##### Provided entries
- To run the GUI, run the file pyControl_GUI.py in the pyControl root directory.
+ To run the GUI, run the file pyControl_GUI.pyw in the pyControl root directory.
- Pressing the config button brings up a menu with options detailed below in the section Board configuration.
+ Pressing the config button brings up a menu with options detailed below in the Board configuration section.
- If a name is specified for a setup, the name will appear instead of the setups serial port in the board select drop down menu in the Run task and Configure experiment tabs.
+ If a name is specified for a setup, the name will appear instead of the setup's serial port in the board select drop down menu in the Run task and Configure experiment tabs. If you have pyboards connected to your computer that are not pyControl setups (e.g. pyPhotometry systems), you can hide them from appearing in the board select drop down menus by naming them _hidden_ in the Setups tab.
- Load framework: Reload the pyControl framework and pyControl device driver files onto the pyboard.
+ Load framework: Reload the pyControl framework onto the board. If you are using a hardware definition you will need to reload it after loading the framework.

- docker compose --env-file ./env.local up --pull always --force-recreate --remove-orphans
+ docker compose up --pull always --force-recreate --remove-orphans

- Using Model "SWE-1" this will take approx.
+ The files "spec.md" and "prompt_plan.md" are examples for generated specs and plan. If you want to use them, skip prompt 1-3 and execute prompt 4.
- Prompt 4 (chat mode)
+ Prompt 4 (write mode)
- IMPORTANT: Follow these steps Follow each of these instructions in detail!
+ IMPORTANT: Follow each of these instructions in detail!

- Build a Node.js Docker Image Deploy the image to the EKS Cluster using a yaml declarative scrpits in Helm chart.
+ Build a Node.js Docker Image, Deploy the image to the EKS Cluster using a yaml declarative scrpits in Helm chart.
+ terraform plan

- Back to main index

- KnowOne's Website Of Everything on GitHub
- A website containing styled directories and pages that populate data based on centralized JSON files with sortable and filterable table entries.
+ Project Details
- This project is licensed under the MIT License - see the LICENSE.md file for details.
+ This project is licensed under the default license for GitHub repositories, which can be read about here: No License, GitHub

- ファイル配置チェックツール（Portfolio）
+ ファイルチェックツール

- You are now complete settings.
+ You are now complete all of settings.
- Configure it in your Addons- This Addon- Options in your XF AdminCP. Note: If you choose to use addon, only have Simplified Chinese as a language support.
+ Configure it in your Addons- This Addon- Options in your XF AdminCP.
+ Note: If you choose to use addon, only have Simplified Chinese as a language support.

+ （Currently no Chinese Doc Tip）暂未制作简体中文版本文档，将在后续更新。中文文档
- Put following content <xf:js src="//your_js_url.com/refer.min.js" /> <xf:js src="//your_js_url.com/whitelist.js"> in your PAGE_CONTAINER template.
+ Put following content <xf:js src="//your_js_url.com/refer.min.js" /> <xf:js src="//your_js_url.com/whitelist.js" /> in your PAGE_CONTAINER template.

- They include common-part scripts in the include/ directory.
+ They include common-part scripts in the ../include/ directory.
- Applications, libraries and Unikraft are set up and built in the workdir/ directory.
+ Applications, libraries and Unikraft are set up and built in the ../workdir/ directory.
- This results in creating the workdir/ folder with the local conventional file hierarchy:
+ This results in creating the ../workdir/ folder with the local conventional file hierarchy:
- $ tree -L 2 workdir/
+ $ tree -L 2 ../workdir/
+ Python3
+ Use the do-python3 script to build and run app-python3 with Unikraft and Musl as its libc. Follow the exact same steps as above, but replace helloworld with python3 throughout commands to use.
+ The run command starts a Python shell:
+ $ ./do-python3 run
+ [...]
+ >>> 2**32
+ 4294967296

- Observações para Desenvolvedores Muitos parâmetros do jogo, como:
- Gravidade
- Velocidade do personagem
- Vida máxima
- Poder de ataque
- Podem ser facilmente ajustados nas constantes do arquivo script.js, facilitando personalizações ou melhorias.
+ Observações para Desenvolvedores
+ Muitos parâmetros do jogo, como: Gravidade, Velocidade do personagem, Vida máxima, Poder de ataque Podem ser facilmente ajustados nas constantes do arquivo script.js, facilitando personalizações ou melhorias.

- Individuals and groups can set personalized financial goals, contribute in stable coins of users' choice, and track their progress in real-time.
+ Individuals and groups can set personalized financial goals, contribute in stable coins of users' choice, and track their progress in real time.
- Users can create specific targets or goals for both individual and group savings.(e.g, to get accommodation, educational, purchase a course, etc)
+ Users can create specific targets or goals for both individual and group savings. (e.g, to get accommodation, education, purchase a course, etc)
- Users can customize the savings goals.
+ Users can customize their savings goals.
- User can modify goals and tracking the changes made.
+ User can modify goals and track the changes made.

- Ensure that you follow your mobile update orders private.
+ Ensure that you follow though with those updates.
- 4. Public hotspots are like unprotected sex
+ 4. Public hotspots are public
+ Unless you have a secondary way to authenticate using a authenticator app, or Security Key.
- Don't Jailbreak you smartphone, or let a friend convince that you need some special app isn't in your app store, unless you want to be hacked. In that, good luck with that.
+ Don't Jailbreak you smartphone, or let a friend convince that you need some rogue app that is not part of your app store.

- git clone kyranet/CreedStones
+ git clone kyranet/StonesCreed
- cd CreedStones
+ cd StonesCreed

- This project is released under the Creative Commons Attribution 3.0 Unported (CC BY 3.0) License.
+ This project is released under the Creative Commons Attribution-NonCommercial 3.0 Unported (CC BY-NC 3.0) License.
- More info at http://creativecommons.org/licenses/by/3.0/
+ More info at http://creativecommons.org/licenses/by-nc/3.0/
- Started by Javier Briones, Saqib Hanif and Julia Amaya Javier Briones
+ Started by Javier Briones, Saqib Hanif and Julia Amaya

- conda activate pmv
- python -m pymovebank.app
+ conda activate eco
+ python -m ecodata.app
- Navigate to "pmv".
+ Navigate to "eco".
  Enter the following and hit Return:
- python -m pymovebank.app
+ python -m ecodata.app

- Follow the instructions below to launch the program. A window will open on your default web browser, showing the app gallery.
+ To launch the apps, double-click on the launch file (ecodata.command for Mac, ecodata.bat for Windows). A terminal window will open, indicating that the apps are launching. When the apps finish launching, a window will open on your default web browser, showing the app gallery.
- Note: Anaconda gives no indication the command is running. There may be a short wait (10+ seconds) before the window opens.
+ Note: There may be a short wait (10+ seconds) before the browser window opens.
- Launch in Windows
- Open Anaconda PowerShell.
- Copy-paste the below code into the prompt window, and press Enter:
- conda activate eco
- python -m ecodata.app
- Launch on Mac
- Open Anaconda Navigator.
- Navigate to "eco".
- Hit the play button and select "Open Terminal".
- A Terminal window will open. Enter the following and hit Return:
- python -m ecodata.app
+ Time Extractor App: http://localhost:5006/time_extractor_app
##########
Pull every line with the string "GitHub" from the data above.

◆ **Expected answer**:
- KnowOne's Website Of Everything on GitHub
+ This project is licensed under the default license for GitHub repositories, which can be read about here: No License, GitHub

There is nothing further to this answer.